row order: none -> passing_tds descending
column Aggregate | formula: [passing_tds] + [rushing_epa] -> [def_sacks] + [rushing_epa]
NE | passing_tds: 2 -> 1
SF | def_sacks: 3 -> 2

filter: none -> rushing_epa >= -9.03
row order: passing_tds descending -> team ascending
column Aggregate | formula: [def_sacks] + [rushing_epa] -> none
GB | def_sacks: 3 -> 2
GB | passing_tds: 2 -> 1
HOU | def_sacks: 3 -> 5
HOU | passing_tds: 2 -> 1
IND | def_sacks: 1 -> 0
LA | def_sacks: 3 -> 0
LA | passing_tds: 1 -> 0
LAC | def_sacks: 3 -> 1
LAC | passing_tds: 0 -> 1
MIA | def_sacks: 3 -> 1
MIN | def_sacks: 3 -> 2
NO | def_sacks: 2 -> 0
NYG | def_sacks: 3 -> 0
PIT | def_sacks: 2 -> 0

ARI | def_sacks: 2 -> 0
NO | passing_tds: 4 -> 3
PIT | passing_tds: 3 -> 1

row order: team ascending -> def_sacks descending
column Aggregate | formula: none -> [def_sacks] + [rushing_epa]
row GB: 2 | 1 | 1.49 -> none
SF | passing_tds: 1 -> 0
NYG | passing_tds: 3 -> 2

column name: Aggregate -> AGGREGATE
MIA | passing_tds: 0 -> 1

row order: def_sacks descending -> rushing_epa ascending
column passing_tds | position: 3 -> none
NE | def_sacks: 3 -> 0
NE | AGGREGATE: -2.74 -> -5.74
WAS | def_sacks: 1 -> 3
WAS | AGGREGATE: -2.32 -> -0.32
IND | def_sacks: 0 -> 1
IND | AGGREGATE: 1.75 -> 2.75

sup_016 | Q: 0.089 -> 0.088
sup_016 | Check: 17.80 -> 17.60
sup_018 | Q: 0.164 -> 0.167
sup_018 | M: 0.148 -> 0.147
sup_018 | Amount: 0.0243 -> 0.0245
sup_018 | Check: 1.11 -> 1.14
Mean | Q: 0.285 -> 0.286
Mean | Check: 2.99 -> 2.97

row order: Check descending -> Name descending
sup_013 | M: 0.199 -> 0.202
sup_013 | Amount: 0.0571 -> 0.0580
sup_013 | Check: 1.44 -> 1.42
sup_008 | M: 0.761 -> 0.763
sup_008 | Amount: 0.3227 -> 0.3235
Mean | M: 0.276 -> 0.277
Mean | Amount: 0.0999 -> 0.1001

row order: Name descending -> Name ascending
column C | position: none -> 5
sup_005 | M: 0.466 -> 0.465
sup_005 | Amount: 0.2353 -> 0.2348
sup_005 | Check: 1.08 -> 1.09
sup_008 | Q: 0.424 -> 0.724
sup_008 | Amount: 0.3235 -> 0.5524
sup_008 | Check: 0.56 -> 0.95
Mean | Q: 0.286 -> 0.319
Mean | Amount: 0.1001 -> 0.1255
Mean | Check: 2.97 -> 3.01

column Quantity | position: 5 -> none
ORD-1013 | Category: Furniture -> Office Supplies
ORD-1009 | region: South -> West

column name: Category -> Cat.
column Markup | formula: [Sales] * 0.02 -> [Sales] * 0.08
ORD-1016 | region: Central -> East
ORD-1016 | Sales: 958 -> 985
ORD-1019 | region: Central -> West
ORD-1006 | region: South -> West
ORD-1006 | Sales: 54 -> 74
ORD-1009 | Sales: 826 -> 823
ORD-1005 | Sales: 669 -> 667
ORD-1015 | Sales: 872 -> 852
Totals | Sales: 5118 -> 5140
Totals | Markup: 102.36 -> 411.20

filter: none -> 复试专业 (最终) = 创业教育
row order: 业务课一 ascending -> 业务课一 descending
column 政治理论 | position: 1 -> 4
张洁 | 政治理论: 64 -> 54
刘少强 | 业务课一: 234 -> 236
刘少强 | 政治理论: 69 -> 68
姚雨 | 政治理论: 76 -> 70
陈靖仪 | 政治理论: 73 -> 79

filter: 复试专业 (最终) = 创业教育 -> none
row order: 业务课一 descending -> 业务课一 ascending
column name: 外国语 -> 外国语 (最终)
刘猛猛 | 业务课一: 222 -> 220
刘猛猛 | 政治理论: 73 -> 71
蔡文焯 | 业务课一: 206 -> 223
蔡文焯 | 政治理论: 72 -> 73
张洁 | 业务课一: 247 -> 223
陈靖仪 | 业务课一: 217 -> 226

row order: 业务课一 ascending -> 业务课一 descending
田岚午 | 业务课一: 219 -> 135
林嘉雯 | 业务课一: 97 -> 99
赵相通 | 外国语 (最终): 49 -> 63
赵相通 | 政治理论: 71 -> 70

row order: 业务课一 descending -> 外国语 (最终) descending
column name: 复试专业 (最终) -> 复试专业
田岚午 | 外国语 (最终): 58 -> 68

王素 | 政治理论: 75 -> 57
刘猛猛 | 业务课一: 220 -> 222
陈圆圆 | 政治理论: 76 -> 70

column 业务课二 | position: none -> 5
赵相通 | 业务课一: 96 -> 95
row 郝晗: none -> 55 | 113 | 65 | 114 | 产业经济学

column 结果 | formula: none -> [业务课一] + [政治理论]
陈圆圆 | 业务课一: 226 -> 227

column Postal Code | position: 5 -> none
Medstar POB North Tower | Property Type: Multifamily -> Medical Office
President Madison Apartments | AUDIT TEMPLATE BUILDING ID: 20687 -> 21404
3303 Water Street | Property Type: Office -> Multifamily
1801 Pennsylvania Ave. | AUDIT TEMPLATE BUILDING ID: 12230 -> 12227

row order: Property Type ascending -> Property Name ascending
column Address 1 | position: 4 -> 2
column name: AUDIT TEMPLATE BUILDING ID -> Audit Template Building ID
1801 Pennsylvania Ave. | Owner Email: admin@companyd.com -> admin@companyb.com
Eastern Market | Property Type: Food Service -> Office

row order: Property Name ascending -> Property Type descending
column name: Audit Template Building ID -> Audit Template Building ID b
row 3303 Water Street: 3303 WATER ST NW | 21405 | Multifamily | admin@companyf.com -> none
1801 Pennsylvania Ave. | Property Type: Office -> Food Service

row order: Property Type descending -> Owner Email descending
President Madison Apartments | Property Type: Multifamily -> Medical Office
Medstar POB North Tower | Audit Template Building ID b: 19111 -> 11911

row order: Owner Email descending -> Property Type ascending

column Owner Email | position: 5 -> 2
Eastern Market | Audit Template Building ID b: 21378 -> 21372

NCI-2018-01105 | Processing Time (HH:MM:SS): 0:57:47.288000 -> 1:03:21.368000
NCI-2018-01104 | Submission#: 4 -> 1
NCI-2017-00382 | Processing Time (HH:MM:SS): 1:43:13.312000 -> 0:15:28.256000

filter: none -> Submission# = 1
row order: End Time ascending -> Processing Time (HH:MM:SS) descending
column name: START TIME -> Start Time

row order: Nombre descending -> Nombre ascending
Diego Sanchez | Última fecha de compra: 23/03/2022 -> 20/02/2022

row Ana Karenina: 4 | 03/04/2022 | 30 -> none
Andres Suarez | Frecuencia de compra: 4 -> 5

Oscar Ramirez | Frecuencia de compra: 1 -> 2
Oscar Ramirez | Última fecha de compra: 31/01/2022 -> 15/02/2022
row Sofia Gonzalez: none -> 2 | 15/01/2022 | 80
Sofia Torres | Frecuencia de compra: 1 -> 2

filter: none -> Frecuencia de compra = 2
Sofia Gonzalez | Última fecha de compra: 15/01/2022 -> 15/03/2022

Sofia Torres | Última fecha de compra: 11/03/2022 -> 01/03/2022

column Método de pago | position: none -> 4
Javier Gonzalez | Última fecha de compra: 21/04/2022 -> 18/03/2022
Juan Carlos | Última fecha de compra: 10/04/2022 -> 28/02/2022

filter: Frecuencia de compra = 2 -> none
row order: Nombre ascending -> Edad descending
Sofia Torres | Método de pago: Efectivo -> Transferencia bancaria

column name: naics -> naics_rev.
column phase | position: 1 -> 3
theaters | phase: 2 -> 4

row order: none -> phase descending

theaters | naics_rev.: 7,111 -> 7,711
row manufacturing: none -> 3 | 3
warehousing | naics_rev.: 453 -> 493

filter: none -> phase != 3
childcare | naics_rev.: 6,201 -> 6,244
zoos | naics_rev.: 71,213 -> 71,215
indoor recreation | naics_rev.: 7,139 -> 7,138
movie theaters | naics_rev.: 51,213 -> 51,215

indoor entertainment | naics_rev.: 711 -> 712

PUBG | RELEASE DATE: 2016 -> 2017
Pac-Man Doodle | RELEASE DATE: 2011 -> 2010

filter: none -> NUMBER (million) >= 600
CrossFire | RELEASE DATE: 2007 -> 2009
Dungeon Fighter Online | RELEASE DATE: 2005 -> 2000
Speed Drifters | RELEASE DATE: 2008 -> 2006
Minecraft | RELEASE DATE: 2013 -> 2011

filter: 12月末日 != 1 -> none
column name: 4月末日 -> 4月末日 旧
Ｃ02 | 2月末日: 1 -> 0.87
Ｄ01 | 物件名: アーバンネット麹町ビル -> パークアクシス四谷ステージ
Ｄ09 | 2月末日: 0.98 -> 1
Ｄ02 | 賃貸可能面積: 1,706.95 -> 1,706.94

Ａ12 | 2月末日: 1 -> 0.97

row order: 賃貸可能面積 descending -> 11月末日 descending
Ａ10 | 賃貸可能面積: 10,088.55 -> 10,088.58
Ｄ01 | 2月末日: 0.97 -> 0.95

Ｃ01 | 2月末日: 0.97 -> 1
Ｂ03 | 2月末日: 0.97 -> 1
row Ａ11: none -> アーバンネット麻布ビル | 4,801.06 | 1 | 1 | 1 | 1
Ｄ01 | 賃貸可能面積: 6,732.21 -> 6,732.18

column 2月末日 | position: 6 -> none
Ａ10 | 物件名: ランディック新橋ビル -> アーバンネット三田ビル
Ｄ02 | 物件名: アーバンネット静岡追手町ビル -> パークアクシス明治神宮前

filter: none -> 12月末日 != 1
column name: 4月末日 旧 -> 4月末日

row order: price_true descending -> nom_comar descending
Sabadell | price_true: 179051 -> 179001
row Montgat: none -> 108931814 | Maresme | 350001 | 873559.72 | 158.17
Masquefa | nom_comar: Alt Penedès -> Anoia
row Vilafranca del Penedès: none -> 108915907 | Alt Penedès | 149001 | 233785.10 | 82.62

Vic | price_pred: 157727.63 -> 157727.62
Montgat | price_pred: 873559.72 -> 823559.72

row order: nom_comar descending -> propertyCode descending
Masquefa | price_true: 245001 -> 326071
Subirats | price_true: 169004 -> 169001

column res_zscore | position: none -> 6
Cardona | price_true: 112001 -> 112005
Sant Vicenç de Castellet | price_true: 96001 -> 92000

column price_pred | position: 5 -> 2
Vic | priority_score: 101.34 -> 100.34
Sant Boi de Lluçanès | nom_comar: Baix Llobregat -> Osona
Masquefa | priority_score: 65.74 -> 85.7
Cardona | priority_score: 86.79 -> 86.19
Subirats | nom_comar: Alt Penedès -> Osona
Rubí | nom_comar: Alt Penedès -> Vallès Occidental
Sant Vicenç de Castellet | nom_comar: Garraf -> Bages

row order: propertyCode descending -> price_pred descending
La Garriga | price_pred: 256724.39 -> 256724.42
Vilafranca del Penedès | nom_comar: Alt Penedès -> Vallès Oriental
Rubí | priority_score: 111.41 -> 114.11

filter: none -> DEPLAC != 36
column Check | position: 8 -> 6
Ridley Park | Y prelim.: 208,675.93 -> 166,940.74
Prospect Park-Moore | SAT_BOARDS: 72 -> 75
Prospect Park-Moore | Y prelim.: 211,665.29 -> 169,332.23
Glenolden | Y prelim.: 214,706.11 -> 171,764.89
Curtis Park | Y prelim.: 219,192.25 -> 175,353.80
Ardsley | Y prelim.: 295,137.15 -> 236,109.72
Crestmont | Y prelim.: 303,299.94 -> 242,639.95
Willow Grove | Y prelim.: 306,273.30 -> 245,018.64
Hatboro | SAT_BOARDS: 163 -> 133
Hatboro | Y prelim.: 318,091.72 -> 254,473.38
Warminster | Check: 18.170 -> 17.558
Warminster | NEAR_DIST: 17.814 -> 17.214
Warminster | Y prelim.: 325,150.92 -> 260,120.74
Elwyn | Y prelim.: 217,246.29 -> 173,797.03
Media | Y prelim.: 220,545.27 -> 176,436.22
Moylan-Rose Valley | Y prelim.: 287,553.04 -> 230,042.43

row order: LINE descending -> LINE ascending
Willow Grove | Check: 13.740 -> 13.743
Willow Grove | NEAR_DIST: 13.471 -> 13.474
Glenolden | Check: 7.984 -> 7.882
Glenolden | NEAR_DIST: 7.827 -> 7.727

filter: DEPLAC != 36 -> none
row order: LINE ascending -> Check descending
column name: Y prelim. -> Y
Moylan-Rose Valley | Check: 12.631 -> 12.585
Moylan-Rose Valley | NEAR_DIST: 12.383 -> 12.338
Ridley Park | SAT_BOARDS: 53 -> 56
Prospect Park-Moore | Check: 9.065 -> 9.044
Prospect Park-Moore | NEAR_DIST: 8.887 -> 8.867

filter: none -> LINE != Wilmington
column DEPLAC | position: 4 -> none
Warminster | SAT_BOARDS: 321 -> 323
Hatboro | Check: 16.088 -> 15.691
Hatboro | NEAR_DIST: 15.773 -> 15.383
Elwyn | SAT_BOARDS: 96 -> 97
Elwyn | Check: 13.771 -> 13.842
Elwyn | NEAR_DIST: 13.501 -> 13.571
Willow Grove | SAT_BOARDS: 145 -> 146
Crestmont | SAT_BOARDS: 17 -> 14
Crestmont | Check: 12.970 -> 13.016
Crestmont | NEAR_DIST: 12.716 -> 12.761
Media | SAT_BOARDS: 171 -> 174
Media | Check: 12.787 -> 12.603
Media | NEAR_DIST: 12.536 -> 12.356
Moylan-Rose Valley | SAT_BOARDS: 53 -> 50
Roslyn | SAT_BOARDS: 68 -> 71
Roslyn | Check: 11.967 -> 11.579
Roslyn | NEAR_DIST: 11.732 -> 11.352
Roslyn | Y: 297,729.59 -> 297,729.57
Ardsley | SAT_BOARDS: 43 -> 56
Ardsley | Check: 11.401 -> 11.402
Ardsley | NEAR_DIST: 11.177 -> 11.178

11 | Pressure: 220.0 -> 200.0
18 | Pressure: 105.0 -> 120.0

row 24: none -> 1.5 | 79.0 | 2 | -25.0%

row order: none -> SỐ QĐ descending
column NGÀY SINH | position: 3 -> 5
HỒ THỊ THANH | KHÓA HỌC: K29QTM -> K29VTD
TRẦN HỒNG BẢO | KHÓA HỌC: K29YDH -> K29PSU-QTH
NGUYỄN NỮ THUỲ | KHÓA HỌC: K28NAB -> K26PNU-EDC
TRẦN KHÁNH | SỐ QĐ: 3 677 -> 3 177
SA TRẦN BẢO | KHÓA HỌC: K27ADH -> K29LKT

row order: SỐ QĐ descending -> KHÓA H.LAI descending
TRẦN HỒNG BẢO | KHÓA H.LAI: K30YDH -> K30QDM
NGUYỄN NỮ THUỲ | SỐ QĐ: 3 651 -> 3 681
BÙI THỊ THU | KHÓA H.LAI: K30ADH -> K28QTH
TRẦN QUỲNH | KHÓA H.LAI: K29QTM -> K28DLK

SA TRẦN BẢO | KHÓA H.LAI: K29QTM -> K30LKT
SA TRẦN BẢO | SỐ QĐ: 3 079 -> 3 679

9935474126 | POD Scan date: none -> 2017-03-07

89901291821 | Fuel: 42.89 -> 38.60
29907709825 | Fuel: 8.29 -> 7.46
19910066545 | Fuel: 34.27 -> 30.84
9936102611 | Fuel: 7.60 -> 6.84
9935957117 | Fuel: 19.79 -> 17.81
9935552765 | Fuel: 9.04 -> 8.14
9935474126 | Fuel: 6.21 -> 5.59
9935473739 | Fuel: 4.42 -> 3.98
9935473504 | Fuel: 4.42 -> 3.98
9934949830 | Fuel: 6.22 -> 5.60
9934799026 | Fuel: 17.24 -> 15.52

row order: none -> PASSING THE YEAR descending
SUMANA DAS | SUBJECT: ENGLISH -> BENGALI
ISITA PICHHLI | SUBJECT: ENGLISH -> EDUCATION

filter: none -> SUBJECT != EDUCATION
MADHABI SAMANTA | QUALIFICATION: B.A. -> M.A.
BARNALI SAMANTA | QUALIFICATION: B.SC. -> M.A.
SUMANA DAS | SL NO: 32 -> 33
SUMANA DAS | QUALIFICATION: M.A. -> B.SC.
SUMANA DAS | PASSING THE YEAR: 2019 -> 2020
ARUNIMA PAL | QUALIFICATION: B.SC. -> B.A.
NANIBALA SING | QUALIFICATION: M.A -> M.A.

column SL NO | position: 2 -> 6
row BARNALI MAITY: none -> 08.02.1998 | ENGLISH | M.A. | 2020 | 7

|---|

The problem
Tell how many lines above hold "Multifamily", nothing more.

The completed task
4